私は気を取り直し、幽州支配の先駆けになる人事を行うことにしました。

後日、早馬で朝廷へ奏上するつもりです。

「風と稟、烏桓族討伐のためにの外交及び、補給線の維持をよくやってくれた。特に、風は難楼の降伏を纏め上げ、無用な血を流さずに済んだ功は大きい」

私は一呼吸置き、言葉を続けました。

「風、お前を上谷郡大守に任じる。稟、お前を幽州刺史に任じる。従事中郎の官職は今まで通り兼任してくれ」

風と稟は私の言葉に驚いていました。

「誠にございますか?」

稟が私の言葉を確認してきました。

「嘘ではない。両名とも良くやってくれた。私が幽州支配を固める為に尽力して欲しい」

「ハッ! この郭嘉、命に替えましても、正宗様の為に尽力いたします」

稟は拱手して私に礼を述べました。

「稟ちゃん、良かったですね~。幽州刺史の治所は上谷郡にあるので仲良くやりましょうね」

「ああ!」

風は稟に声をかけると私の方を向きました。

「正宗様、私は烏桓族を保護し、彼らが上谷郡の復興に尽力するように導けばよろしいのですね」

「そうだ。

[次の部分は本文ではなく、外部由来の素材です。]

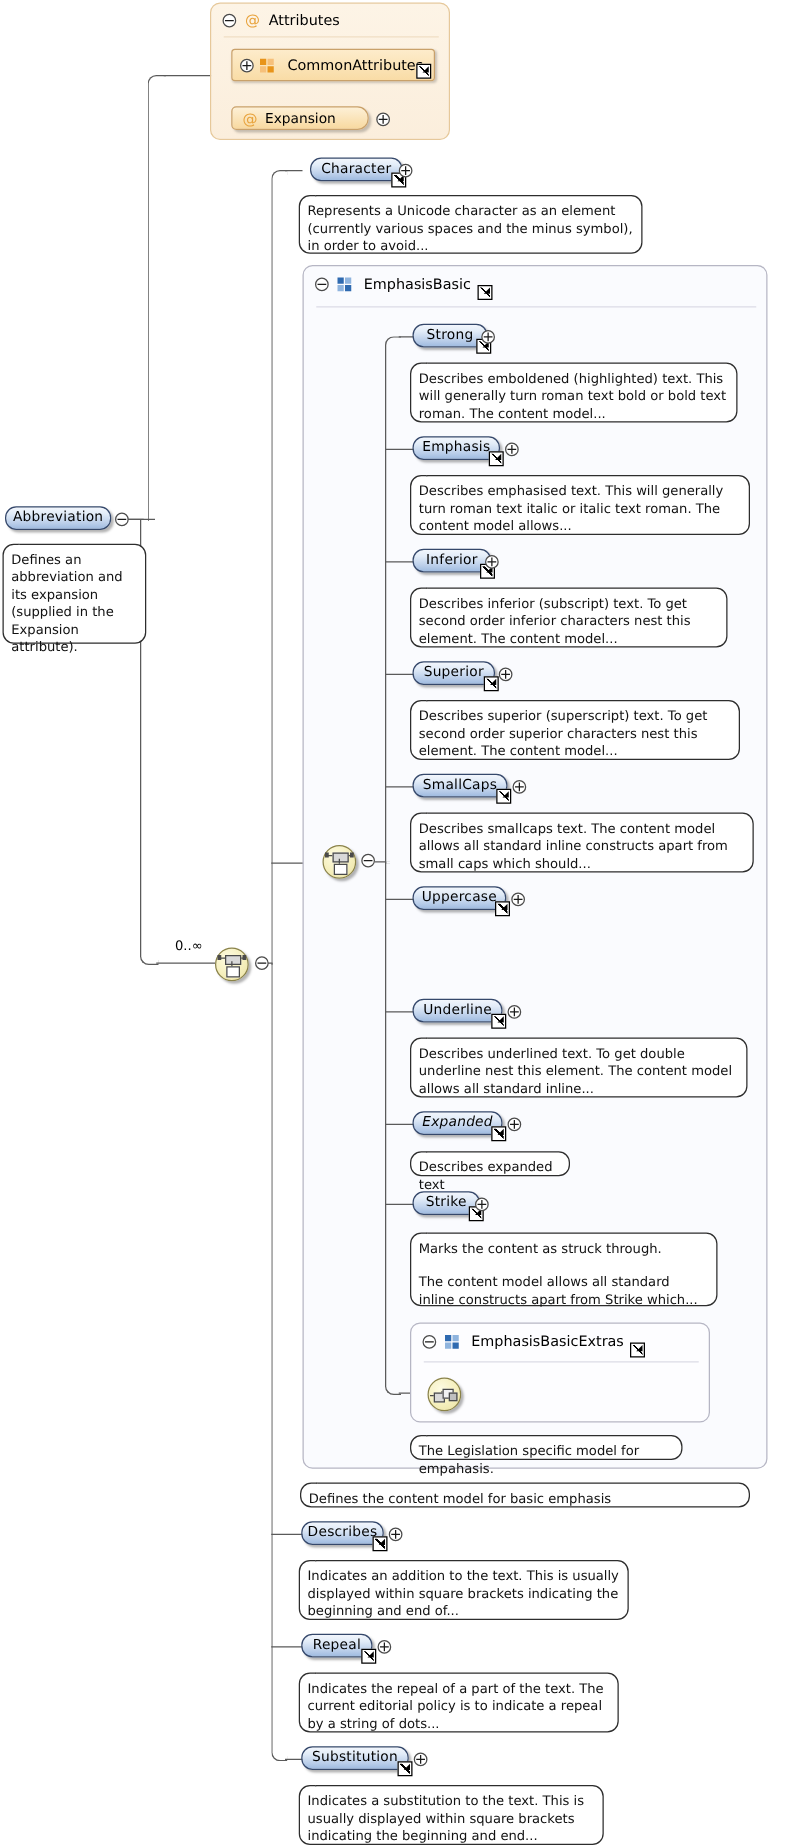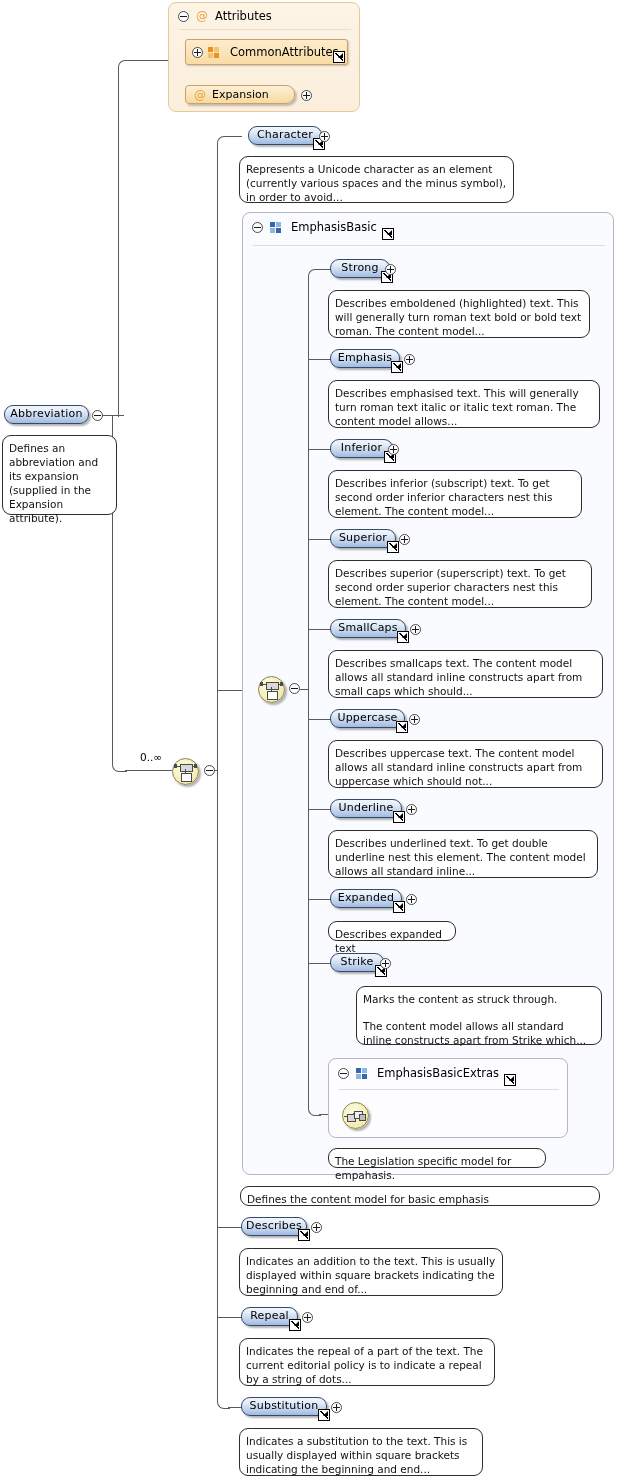--- a/index.html
+++ b/index.html
@@ -282,51 +282,47 @@
   <div class="ann" style="left:328px;top:650px;width:275px;height:48px;">
     <span class="tail"></span>
     <p>Describes smallcaps text. The content model allows all standard inline constructs apart from small caps which should...</p>
   </div>
 
   <div class="elem" style="left:330px;top:709px;width:75px;">
     <span class="lbl">Uppercase</span>
     <span class="refbadge"></span>
   </div>
   <span class="exp plus" style="left:409px;top:714px;"></span>
-  <div class="ann" style="left:328px;top:740px;width:275px;height:48px;">
-    <span class="tail"></span>
-    <p>Describes uppercase text. The content model allows all standard inline constructs apart from uppercase which should not...</p>
-  </div>
 
   <div class="elem" style="left:330px;top:799px;width:72px;">
     <span class="lbl">Underline</span>
     <span class="refbadge"></span>
   </div>
   <span class="exp plus" style="left:406px;top:804px;"></span>
   <div class="ann" style="left:328px;top:830px;width:270px;height:48px;">
     <span class="tail"></span>
     <p>Describes underlined text. To get double underline nest this element. The content model allows all standard inline...</p>
   </div>
 
-  <div class="elem" style="left:330px;top:889px;width:72px;">
+  <div class="elem" style="left:330px;top:889px;width:72px;font-style:italic;">
     <span class="lbl">Expanded</span>
     <span class="refbadge"></span>
   </div>
   <span class="exp plus" style="left:406px;top:894px;"></span>
   <div class="ann" style="left:328px;top:921px;width:128px;height:20px;">
     <span class="tail"></span>
     <p>Describes expanded text</p>
   </div>
 
   <div class="elem" style="left:330px;top:953px;width:54px;">
     <span class="lbl">Strike</span>
     <span class="refbadge"></span>
   </div>
   <span class="exp plus" style="left:380px;top:958px;"></span>
-  <div class="ann" style="left:328px;top:986px;width:246px;height:59px;margin-left:28px;">
+  <div class="ann" style="left:328px;top:986px;width:246px;height:59px;">
     <span class="tail"></span>
     <p>Marks the content as struck through.</p>
     <p>The content model allows all standard inline constructs apart from Strike which...</p>
   </div>
 
   <div class="grpbox inner" style="left:328px;top:1058px;width:240px;height:80px;">
     <div class="grphead">
       <span class="exp" style="position:relative;display:inline-block;left:0;top:0;"></span>
       <span class="gicon">
           <i></i>

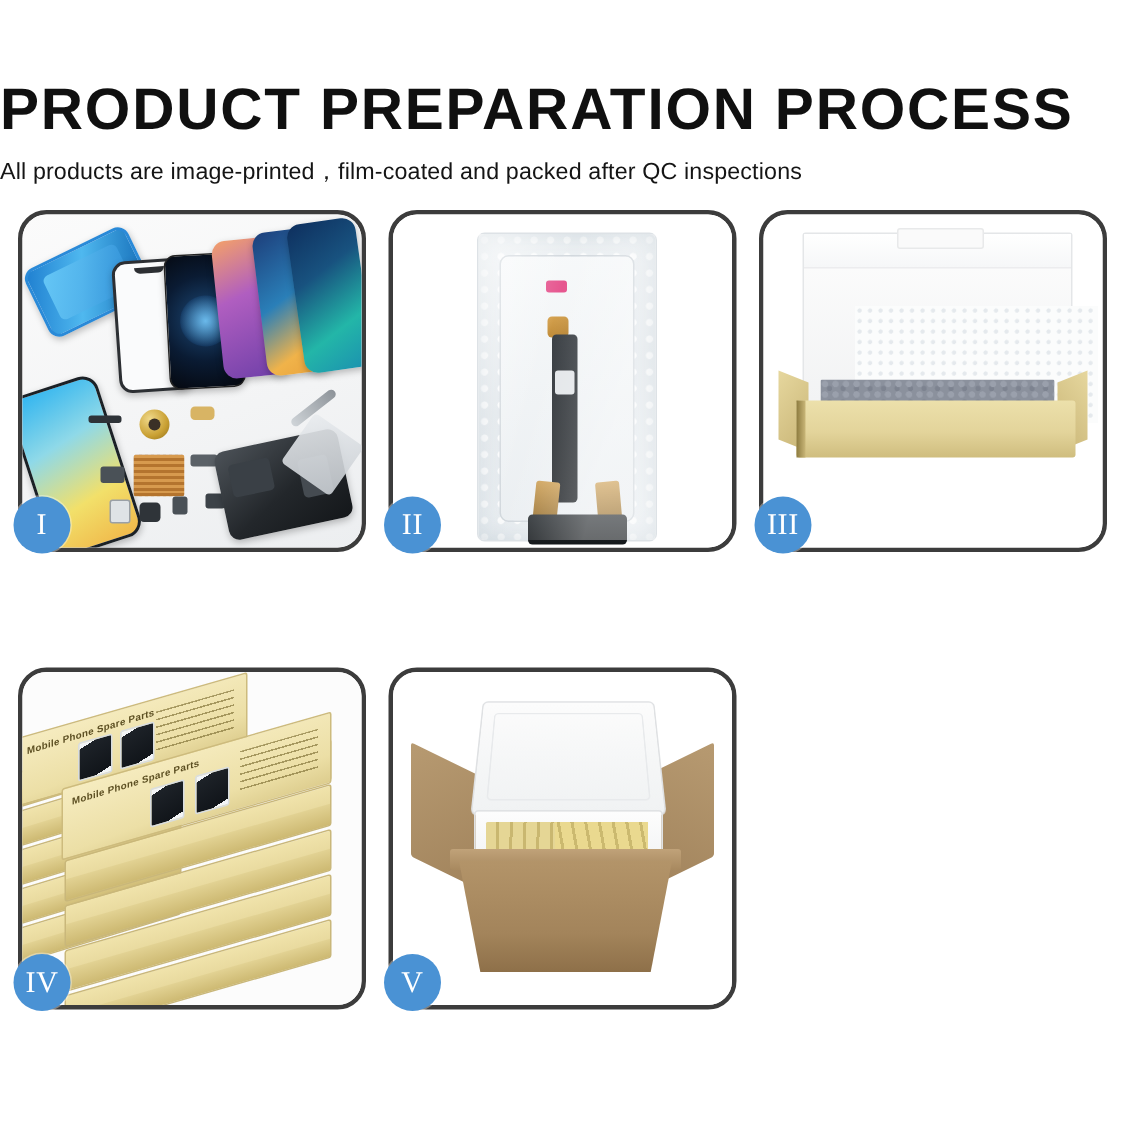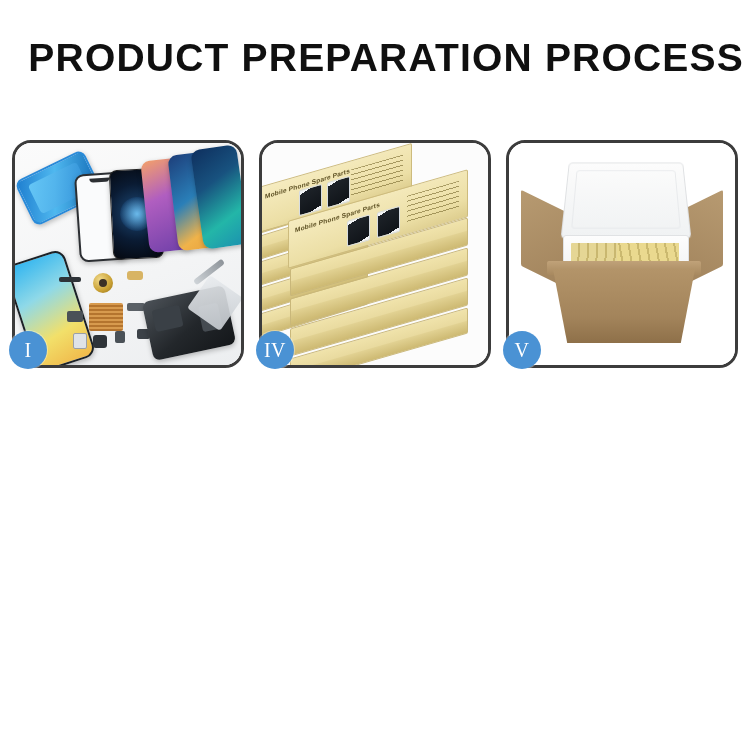--- a/index.html
+++ b/index.html
@@ -7,21 +7,21 @@
   body{
     width:750px;height:750px;
     background:#ffffff;
     font-family:"Liberation Sans",sans-serif;
     overflow:hidden;
     position:relative;
   }
   .page{width:750px;height:750px;position:relative;}
 
   
-  .header{position:absolute;left:0;top:0;width:744px;text-align:right;}
+  .header{position:absolute;left:0;top:16px;width:744px;text-align:left;}
   .title{
     margin:0;padding:0;
     font-size:39px;
     font-weight:700;
     letter-spacing:1.2px;
     color:#101010;
     line-height:1;
     padding-top:38px;
     font-family:"Liberation Sans",sans-serif;
   }
@@ -359,20 +359,21 @@
   .tape2{position:absolute;left:56px;top:150px;width:18px;height:22px;
     background:rgba(125,100,64,.45);transform:skewY(14deg);}
 </style>
 </head>
 <body>
 
 <div class="page">
 
   <div class="header">
     <h1 class="title">PRODUCT PREPARATION PROCESS</h1>
+    <p class="subtitle">All products are image-printed，film-coated and packed after QC inspections</p>
   </div>
 
   <div class="grid">
 
     <div class="panel">
       <div class="stage p1">
         <div class="ph ph-blue"></div>
         <div class="ph ph-glass"></div>
         <div class="ph ph-dark"></div>
         <div class="ph ph-purple"></div>
@@ -389,21 +390,50 @@
         <div class="chip c6"></div>
         <div class="chip c7"></div>
         <div class="chip c8"></div>
         <div class="ph ph-board"></div>
         <div class="screwdriver"></div>
         <div class="tweezer"></div>
       </div>
       <div class="badge">I</div>
     </div>
 
-
+    <div class="panel">
+      <div class="stage p2">
+        <div class="bubble">
+          <div class="scr-inner">
+            <div class="pink-tab"></div>
+            <div class="cable-top"></div>
+            <div class="flex-cable"></div>
+            <div class="conn-l"></div>
+            <div class="conn-r"></div>
+            <div class="conn-base"></div>
+          </div>
+          <div class="bub-sheen"></div>
+        </div>
+      </div>
+      <div class="badge">II</div>
+    </div>
+
+    <div class="panel">
+      <div class="stage p3">
+        <div class="lid">
+          <div class="lid-tab"></div>
+          <div class="foam-white"></div>
+        </div>
+        <div class="box-inner-l"></div>
+        <div class="box-inner-r"></div>
+        <div class="foam-gray"></div>
+        <div class="box-front"></div>
+      </div>
+      <div class="badge">III</div>
+    </div>
 
     <div class="panel">
       <div class="stage p4">
         <div class="stack">
           <div class="sbox sb-l5">
               <div class="side"></div>
             </div>
           <div class="sbox sb-l4">
               <div class="side"></div>
             </div>

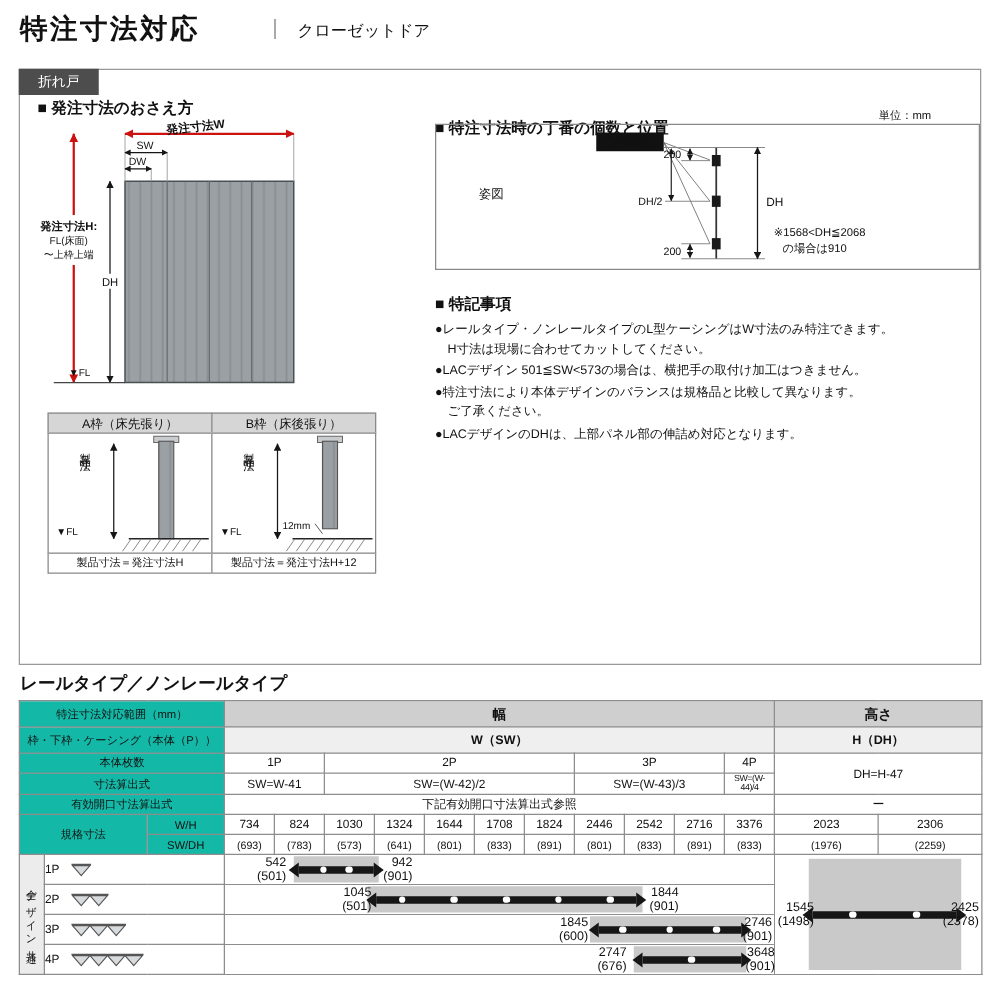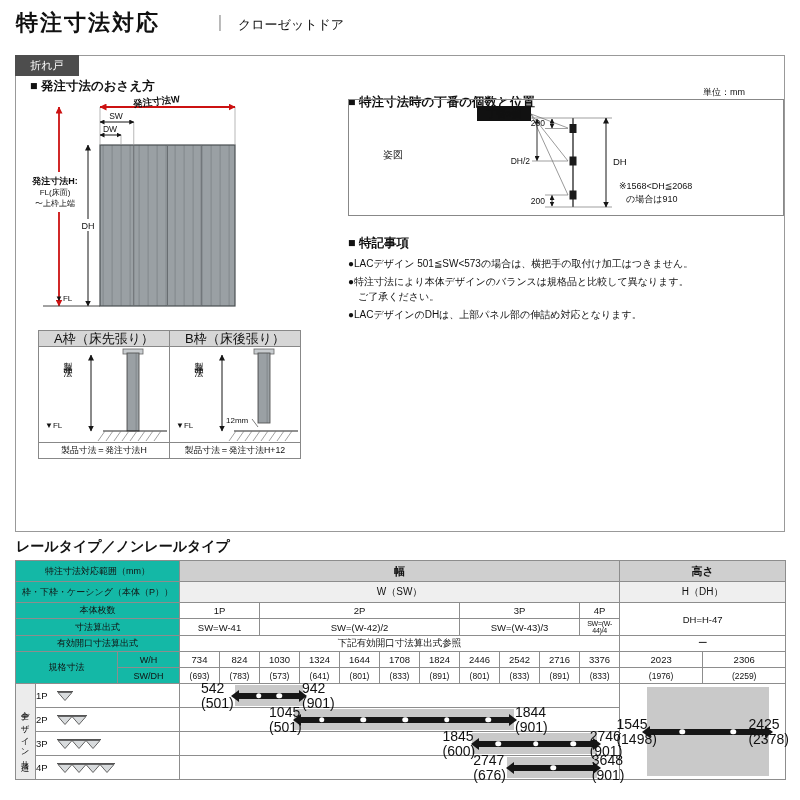--- a/index.html
+++ b/index.html
@@ -15,54 +15,54 @@
        font-size:11px;display:flex;align-items:center;justify-content:center}
   .shead{position:absolute;font-size:12.5px;font-weight:bold}
   #unit{position:absolute;left:703px;top:86px;font-size:9px}
   #hingebox{position:absolute;left:348px;top:99px;width:436px;height:117px;border:1px solid #888}
   #ordersvg{position:absolute;left:15px;top:92px}
   #frames{position:absolute;left:38px;top:330px;width:266px}
   .frow{display:flex}
   .fcell{width:132px;border:1px solid #888;background:#fff}
   .fcell+.fcell{margin-left:-1px}
   .frow+.frow .fcell{margin-top:-1px}
-  .ftitle{height:17px;background:#d6d6d6;font-size:13px;display:flex;align-items:center;justify-content:center}
+  .ftitle{height:17px;background:#d6d6d6;font-size:10px;display:flex;align-items:center;justify-content:center}
   .fbody{height:97px;position:relative}
   .fform{height:17px;font-size:8.8px;display:flex;align-items:center;justify-content:center}
   .vtext{position:absolute;left:22px;top:8px;writing-mode:vertical-rl;font-size:9px;letter-spacing:2px}
   #notes{position:absolute;left:348px;top:256px;width:434px;font-size:10px;line-height:1.55}
   .note{white-space:pre-line;margin-bottom:2px}
   #s2title{position:absolute;left:16px;top:538px;font-size:14px;font-weight:bold}
   table.spec{position:absolute;left:15px;top:560px;width:770px;border-collapse:collapse;table-layout:fixed;border:1.5px solid #555}
   .spec td{border:1px solid #8d8d8d;text-align:center;font-size:9.5px;padding:1px 0;height:16px;vertical-align:middle}
   .spec .r1 td,.spec .r2 td{height:21px}
   .spec td.lbl{background:#14b8a6;font-size:9px}
   .spec td.hd{background:#cfcfcf;font-size:11px;font-weight:bold}
-  .spec td.hd2{background:#efefef;font-size:10px;font-weight:normal}
+  .spec td.hd2{background:#efefef;font-size:10px;font-weight:bold}
   .spec td.tiny{font-size:7px;letter-spacing:-0.3px}
   .spec td.pv{font-size:8.5px}
   .spec tr.crow td{height:24px;padding:0}
   td.vlbl{background:#ececec}
   td.vlbl div{writing-mode:vertical-rl;margin:0 auto;font-size:8.5px;letter-spacing:2px}
   td.plbl{text-align:left;padding-left:8px;background:#fff}
   td.plbl span{font-size:9.5px;vertical-align:middle}
   .picon{vertical-align:middle;margin-left:7px}
   .picon path{fill:#d8dbdd;stroke:#555;stroke-width:0.9}
   .picon line{stroke:#555;stroke-width:1}
   td.chart,td.hchart{position:relative;padding:0;background:#fff;overflow:visible}
   .band{position:absolute;top:1px;bottom:1px;background:#c9c9c9;z-index:1}
   .hchart .band{top:3px;bottom:3px}
   .bar{position:absolute;top:50%;height:6px;transform:translateY(-50%);background:#161616;z-index:2}
   .bar::before{content:"";position:absolute;right:100%;top:50%;transform:translateY(-50%);
      border:solid transparent;border-right-color:#161616;border-width:6px 8px 6px 0}
   .bar::after{content:"";position:absolute;left:100%;top:50%;transform:translateY(-50%);
      border:solid transparent;border-left-color:#161616;border-width:6px 0 6px 8px}
   .dot{position:absolute;top:50%;width:5.5px;height:5.5px;background:#fff;border-radius:50%;transform:translate(-50%,-50%)}
-  .rlab{position:absolute;top:50%;transform:translate(-50%,-50%);font-size:14px;line-height:1.1;
-     text-align:left;white-space:nowrap;z-index:3}
+  .rlab{position:absolute;top:50%;transform:translate(-50%,-50%);font-size:10px;line-height:1.1;
+     text-align:right;white-space:nowrap;z-index:3}
   .rlab span{display:block}
 </style>
 </head>
 <body>
 
 <div id="title">特注寸法対応</div>
 <span id="sep">｜</span>
 <div id="subtitle">クローゼットドア</div>
 
 <div id="panel"></div>
@@ -208,20 +208,22 @@
     <text x="196" y="104" font-size="8.5" text-anchor="end">200</text>
     <line x1="257" y1="18" x2="257" y2="107" stroke="#161616" stroke-width="1" marker-start="url(#mB)" marker-end="url(#mB)"></line>
     <text x="264" y="65" font-size="9.5">DH</text>
     <text x="270" y="89" font-size="9">※1568&lt;DH≦2068</text>
     <text x="277" y="101.5" font-size="9">の場合は910</text>
   </svg>
 </div>
 
 <div class="shead" style="left:348px;top:235px">■ 特記事項</div>
 <div id="notes">
+  <div class="note">●レールタイプ・ノンレールタイプのL型ケーシングはW寸法のみ特注できます。
+　H寸法は現場に合わせてカットしてください。</div>
   <div class="note">●LACデザイン 501≦SW&lt;573の場合は、横把手の取付け加工はつきません。</div>
   <div class="note">●特注寸法により本体デザインのバランスは規格品と比較して異なります。
 　ご了承ください。</div>
   <div class="note">●LACデザインのDHは、上部パネル部の伸詰め対応となります。</div>
 </div>
 
 <div id="s2title">レールタイプ／ノンレールタイプ</div>
 
 <table class="spec">
   <colgroup>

風、彼らの降伏を纏め上げたお前が適任だと思う」

「大守の地位に任じていただいた以上、頑張って働かせていだきます~。しかし、人材を回してください。できれば、武官の方をお願いします」

風は拱手して私に礼と希望を告げてきました。

「分かった。出来るだけ早く手配しよう」

幽州に進出して、急に人材不足になってきました。

朱里は上手いことやってくれているでしょうか?

彼女は武官の手配は無理そうなので、私の方でどうにかするしかないですね。

「泉、お前は上谷郡での烏桓族討伐では局地戦ながら戦功を上げたこと、白藤の監視も問題なくこなしてくれた。私は烏桓族討伐にあたり、朝廷へ私に護烏桓校尉の官位を与えるように上奏するつもりだ。よって、お前にはその属官の司馬に任ずようと思う」

「正宗様、お待ちください!」

泉は私の申し出に声を上げました。

「どうした?」

泉の態度に私は訝しい表情をしました。

「恐れながら申し上げます。今度の任務は私一人の功ではございません。無臣は兵卒の身ではございますが、将の器がございます。不遜な申し出ではございますが、司馬の官職は私でなく無臣へお与えください」

泉は拱手をして平伏したまま、私に言いました。

彼女は真面目な性格です。

彼女の話に嘘偽りはないと思います。

しかし、無臣は思った以上に優秀なのでしょう。

張純を討ち取った腕前なので武はそれなりのはずです。

「良いだろう。泉と無臣に司馬の官職を与える。共に励んでくれ。泉、無臣をここに呼べ」

「ハッ! 直ぐに呼んで参ります!」

泉は私の言葉を受け、嬉しそうに立ち去っていきました。